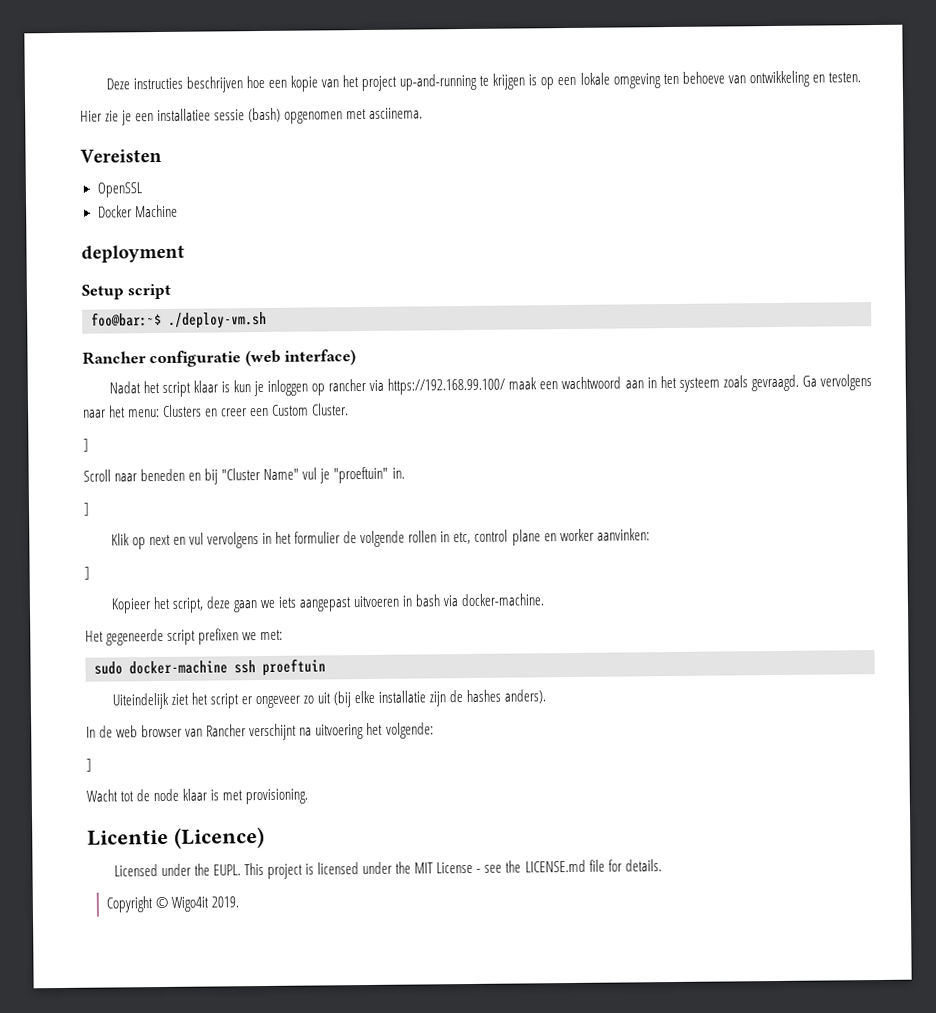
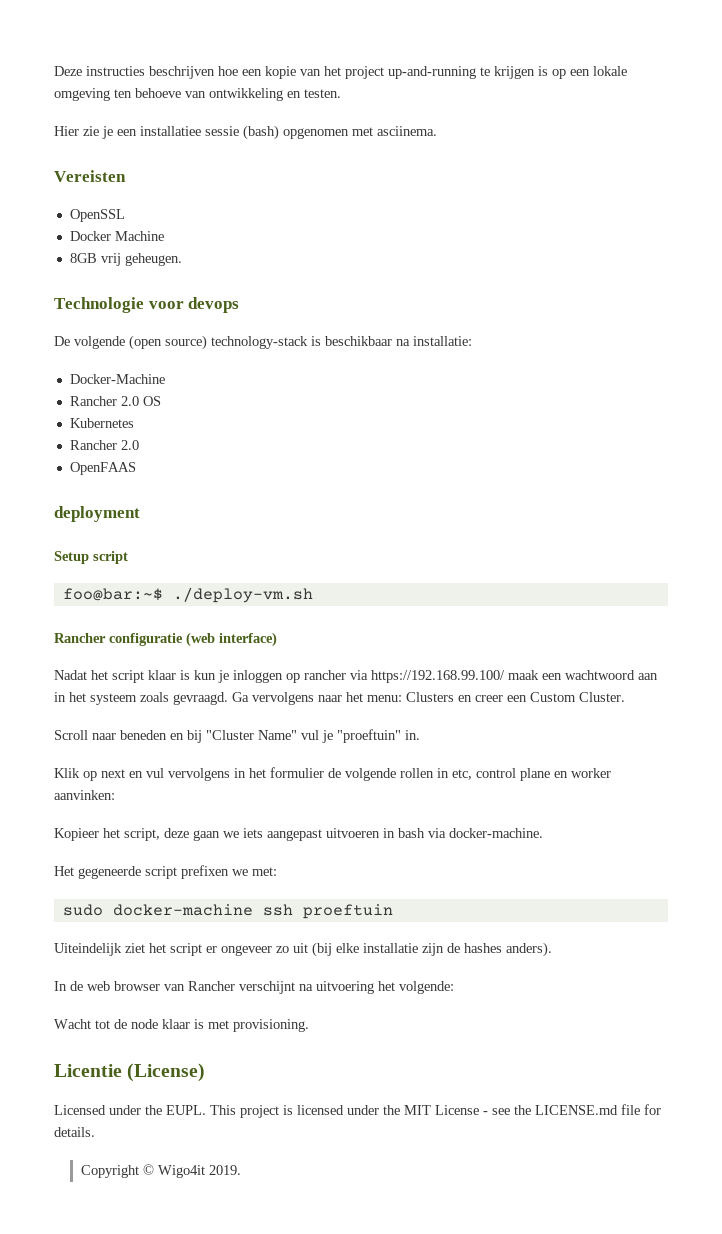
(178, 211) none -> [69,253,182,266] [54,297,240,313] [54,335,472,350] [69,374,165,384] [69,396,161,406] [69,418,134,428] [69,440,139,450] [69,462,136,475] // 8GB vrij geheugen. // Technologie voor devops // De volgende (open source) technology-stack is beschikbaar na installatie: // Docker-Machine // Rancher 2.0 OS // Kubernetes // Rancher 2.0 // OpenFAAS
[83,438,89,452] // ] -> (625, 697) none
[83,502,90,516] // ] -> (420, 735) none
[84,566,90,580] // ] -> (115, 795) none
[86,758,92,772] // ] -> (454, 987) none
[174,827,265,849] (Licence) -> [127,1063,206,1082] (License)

+---+

Transcribe each entry precisely as given, leaving the pictures out.

## Solution for this task
(178, 211) none -> [69,253,182,266] [54,297,240,313] [54,335,472,350] [69,374,165,384] [69,396,161,406] [69,418,134,428] [69,440,139,450] [69,462,136,475] // 8GB vrij geheugen. // Technologie voor devops // De volgende (open source) technology-stack is beschikbaar na installatie: // Docker-Machine // Rancher 2.0 OS // Kubernetes // Rancher 2.0 // OpenFAAS
[83,438,89,452] // ] -> (625, 697) none
[83,502,90,516] // ] -> (420, 735) none
[84,566,90,580] // ] -> (115, 795) none
[86,758,92,772] // ] -> (454, 987) none
[174,827,265,849] (Licence) -> [127,1063,206,1082] (License)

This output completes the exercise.